E a reciclagem do corpo docente?
Não existe. Os professores estão estudando em livros escritos para alunos, o que está errado. Faça uma pesquisa por conta própria: se você entrevistar dez professores de língua portuguesa, pergunte que dicionário têm em casa. De modo geral, têm minidicionários, e todo professor de português precisa de um bom dicionário da língua, um bom dicionário de etimologia, um bom dicionário de regência, um bom dicionário de cultura geral, um bom dicionário de mitologia. Em Machado Assis, no conto Um Apólogo, o autor se fixa nos dedos de uma costureira, "ágeis como os galgos de Diana". Ora, o professor precisa demonstrar que esses galgos não são quaisquer cachorros e Diana não é a mulher, mas o mito. Mas ele não tem tempo, recursos e nem motivação para buscar esse saber.
Televisão, rádio, cinema, publicidade, MP3 - o senhor não acha que há um predomínio da oralidade na língua portuguesa?

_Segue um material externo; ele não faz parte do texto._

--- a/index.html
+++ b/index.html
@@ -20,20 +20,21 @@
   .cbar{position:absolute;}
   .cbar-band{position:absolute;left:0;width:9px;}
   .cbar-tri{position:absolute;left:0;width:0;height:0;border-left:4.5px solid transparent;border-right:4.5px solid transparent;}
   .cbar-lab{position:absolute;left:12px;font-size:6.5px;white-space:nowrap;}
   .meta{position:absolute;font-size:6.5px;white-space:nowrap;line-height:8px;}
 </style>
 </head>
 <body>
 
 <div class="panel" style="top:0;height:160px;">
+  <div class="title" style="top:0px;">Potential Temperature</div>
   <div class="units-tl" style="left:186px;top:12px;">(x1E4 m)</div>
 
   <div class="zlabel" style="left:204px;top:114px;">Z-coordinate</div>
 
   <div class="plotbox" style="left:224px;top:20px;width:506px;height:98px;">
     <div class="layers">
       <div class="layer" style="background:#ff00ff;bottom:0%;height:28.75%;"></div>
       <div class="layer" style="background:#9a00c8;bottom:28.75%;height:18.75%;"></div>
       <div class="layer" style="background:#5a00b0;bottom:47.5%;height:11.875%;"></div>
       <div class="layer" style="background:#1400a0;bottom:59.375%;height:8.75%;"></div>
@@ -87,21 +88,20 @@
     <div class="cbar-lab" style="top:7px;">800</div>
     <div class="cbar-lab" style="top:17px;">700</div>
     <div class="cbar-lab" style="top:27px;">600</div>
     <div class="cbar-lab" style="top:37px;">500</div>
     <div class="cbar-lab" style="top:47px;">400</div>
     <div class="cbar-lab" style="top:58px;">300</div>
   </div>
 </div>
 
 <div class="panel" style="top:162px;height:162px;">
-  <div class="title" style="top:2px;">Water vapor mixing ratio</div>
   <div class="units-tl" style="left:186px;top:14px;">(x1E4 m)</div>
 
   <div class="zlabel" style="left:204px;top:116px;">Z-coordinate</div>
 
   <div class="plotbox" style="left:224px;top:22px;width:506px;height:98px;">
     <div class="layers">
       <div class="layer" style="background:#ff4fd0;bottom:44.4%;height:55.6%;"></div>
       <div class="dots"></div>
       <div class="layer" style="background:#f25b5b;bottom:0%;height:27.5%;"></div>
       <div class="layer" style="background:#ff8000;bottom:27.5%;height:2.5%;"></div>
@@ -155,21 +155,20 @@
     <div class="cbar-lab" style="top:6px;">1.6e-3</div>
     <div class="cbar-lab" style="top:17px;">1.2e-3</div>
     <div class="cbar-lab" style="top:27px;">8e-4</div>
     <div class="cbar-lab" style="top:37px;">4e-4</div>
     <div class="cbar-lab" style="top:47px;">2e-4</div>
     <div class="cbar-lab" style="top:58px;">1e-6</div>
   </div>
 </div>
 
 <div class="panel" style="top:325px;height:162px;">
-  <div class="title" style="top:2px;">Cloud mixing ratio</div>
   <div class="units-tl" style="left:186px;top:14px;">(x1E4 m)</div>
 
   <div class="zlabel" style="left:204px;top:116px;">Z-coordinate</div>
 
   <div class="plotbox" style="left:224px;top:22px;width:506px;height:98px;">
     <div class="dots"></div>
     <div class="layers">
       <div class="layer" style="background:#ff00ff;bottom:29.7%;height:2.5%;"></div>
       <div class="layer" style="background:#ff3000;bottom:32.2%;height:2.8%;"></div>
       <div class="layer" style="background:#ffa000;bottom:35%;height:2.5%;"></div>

Ah, estamos imersos na oralidade. A língua falada varia geograficamente, já a língua-padrão se sobreleva a tudo. Ela é o interlocutor que nos traz o passado, nos conecta ao presente e nos prepara para o futuro. Por que é mais fácil compreender uma prosa do século 16 do que uma peça de teatro, do mesmo período? Porque o teatro está impregnado de oralidade. E a prosa é língua-padrão, resiste, fica.
A saída é ler mais?
Ler, ouvir, escrever, tudo é importante. Mas, se você passar a vida ouvindo "eu vi ele", certamente não conseguirá escrever "eu o vi". O que é melhor, o que é pior? Há uma ocasião adequada para tudo. Competência lingüística é ser um poliglota na própria língua, ou seja, é trafegar nos diferentes níveis de maneira adequada. Porém, o mais grave é que a oralidade invadiu a escola. Nossas crianças lêem raros livros, mas precisam ler artigos extraídos de jornais e revistas, textos com alta dose de oralidade. Estamos formando pessoas que não verão outra possibilidade para a língua portuguesa fora da oralidade! Cogita-se aumentar o número de aulas de português no currículo. Para quê? Para jogar mais oralidade? Ou reintroduzir o ensino de latim. Para quê? O latim não vai resolver o problema que enfrentamos com a nossa língua-padrão. Fico desanimado quando abro um livro didático e a primeira palavrinha dirigida às crianças é: "Oi!". Língua é ritual. Em casa, você não se preocupa tanto com o copo que vai à mesa. Num jantar formal, é bom que lhe sirvam o vinho em cálice adequado. Assim é com o nosso português.